(GIVEN RECORDS)

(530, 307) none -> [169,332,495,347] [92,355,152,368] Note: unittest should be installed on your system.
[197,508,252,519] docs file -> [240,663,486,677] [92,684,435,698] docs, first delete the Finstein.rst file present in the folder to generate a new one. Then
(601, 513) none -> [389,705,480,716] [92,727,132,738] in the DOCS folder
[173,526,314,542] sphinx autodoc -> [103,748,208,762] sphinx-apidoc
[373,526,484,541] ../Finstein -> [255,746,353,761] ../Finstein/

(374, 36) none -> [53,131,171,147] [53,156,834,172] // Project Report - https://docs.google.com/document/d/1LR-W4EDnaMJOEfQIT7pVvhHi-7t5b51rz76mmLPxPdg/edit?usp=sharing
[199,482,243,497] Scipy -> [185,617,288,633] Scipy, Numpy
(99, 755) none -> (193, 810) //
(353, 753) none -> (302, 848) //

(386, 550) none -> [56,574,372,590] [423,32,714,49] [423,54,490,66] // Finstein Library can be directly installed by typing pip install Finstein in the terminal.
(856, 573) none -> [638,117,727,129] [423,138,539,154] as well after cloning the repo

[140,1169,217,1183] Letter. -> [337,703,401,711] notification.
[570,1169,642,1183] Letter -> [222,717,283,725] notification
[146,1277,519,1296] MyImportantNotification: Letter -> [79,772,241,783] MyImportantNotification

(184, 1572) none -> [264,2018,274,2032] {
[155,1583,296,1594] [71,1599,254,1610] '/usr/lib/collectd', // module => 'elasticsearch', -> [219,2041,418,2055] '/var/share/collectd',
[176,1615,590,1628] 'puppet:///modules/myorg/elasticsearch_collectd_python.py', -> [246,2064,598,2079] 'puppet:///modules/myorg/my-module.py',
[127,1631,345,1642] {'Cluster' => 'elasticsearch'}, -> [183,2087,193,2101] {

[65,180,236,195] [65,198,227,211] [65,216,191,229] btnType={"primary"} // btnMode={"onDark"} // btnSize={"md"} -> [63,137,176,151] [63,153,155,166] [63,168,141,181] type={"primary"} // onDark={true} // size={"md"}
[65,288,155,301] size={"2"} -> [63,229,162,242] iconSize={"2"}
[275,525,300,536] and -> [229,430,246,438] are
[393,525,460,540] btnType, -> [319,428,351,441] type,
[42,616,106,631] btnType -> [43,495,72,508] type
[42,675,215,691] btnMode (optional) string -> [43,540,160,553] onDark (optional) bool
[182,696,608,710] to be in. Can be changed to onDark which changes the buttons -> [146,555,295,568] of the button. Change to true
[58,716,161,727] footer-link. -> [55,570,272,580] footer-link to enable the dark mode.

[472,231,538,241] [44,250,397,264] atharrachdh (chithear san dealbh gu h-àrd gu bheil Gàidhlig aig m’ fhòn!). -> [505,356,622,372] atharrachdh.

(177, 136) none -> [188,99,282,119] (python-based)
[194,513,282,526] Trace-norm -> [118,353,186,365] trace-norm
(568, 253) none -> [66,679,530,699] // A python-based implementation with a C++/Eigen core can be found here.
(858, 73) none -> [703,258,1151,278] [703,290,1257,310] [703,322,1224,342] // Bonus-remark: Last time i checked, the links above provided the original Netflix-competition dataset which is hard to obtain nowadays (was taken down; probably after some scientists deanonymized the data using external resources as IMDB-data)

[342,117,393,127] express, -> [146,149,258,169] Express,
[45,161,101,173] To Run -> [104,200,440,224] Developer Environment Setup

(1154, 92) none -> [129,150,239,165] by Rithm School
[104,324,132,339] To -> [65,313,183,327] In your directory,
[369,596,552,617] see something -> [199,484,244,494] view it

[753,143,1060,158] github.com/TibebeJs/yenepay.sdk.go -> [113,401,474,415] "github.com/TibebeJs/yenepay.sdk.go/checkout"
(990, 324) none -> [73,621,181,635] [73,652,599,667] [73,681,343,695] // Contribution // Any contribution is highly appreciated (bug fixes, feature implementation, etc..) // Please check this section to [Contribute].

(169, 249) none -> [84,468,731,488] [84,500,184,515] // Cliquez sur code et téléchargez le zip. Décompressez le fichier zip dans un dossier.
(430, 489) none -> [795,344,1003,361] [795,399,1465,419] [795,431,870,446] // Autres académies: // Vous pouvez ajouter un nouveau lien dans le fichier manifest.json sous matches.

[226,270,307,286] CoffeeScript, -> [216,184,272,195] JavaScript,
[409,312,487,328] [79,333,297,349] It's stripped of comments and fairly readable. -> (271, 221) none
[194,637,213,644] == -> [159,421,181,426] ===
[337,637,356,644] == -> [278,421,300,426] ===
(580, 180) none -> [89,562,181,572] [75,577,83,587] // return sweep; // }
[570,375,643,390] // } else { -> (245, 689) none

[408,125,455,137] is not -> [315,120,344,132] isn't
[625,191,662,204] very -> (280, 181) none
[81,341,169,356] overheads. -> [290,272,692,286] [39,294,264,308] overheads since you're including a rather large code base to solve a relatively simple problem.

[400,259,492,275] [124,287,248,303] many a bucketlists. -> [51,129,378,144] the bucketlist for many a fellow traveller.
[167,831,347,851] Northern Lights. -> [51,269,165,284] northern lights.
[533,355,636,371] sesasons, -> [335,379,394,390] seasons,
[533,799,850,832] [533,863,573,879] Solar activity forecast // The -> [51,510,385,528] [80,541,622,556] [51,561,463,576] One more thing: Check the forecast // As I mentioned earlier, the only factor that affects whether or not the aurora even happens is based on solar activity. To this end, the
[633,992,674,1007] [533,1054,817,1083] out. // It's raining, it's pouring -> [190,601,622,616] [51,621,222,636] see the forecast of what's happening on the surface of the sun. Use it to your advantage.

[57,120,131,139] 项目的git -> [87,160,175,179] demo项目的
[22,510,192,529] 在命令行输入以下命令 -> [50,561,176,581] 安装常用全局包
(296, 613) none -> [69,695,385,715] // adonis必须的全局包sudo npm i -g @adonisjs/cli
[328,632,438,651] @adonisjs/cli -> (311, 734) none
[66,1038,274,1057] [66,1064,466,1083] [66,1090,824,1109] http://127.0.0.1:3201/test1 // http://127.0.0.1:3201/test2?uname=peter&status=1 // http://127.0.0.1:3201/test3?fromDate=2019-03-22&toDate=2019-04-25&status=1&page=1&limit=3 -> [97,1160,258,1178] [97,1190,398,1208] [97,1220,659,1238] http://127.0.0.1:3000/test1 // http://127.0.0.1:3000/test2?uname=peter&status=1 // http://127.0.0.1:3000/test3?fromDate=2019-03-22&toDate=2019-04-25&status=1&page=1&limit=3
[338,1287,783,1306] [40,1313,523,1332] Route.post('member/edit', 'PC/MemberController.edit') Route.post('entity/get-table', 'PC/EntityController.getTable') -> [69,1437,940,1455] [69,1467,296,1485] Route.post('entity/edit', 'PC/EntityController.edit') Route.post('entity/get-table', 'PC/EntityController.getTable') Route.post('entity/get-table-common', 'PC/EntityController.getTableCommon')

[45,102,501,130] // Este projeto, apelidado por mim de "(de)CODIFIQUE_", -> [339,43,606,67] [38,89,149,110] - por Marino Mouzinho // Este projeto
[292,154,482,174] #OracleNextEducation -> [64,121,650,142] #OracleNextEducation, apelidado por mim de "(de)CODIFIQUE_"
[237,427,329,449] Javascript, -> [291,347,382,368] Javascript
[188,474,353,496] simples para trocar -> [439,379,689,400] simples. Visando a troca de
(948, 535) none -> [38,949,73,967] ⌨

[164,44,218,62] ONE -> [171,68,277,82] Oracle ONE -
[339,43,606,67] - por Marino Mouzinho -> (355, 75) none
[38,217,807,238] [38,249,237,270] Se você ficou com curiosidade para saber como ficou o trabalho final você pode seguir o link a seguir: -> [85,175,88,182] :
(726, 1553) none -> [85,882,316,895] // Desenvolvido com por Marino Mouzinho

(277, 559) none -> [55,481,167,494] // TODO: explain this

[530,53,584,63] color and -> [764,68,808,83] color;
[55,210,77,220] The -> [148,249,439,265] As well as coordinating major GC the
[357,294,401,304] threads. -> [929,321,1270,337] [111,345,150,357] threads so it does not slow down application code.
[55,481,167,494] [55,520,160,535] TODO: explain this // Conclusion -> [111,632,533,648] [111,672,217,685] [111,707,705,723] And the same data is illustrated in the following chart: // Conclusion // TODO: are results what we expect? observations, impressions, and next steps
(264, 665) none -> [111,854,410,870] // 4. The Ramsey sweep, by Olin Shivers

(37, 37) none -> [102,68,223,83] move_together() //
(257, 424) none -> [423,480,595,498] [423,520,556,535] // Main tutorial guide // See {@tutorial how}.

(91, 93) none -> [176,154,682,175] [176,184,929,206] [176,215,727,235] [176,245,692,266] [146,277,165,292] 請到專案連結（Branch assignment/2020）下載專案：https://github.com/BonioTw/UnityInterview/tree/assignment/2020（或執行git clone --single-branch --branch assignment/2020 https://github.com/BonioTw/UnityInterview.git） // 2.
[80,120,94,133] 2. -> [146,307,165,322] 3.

(End GIVEN RECORDS)

REQUIREMENT
Copy out, word for word, the part of the entries above that begins at the line with "(580, 180) none" and ends at the line with "[625,191,662,204] very -> (280, 181) none", including both.

RESULT OF THIS TASK
(580, 180) none -> [89,562,181,572] [75,577,83,587] // return sweep; // }
[570,375,643,390] // } else { -> (245, 689) none

[408,125,455,137] is not -> [315,120,344,132] isn't
[625,191,662,204] very -> (280, 181) none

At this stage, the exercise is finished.